> **Action item**
Retype, word for word, each line between the lines holding "ASTE-794d | Registered: 1 -> 0" and "Totals | Registered: 6 -> 7", inclusive, and leave the rest of the data alone.

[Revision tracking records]
^^^^^^^^
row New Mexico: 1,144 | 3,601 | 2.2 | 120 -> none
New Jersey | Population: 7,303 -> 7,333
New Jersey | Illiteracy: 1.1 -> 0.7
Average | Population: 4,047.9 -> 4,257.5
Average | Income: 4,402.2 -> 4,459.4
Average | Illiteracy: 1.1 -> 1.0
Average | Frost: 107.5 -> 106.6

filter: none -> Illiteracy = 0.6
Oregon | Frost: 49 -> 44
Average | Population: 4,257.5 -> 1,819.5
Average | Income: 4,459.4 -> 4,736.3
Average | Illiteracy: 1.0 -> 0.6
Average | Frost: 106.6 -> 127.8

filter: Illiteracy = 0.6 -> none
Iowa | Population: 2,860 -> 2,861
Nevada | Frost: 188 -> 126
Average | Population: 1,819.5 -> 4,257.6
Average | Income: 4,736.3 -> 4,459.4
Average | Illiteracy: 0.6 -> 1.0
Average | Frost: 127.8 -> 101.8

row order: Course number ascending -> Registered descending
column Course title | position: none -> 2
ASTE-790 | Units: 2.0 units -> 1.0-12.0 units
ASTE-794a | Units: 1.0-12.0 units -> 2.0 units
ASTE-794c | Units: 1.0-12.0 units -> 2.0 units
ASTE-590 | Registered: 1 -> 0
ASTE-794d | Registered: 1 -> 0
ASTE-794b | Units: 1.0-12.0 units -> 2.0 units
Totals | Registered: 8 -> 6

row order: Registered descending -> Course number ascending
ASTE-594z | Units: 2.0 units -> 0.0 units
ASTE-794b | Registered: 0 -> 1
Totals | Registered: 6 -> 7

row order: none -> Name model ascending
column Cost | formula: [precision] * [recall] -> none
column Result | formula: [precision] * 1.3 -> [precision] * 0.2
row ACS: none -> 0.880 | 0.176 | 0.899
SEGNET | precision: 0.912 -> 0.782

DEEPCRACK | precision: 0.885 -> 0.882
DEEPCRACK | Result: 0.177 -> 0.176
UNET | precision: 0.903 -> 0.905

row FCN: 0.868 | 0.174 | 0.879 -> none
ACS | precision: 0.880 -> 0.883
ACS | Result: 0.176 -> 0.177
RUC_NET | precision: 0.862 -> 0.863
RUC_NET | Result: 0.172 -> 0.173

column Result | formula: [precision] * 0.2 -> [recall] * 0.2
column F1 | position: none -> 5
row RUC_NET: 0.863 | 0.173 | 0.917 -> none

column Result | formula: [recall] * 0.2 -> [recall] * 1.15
^^^^^^^^
> **Your response**
ASTE-794d | Registered: 1 -> 0
ASTE-794b | Units: 1.0-12.0 units -> 2.0 units
Totals | Registered: 8 -> 6

row order: Registered descending -> Course number ascending
ASTE-594z | Units: 2.0 units -> 0.0 units
ASTE-794b | Registered: 0 -> 1
Totals | Registered: 6 -> 7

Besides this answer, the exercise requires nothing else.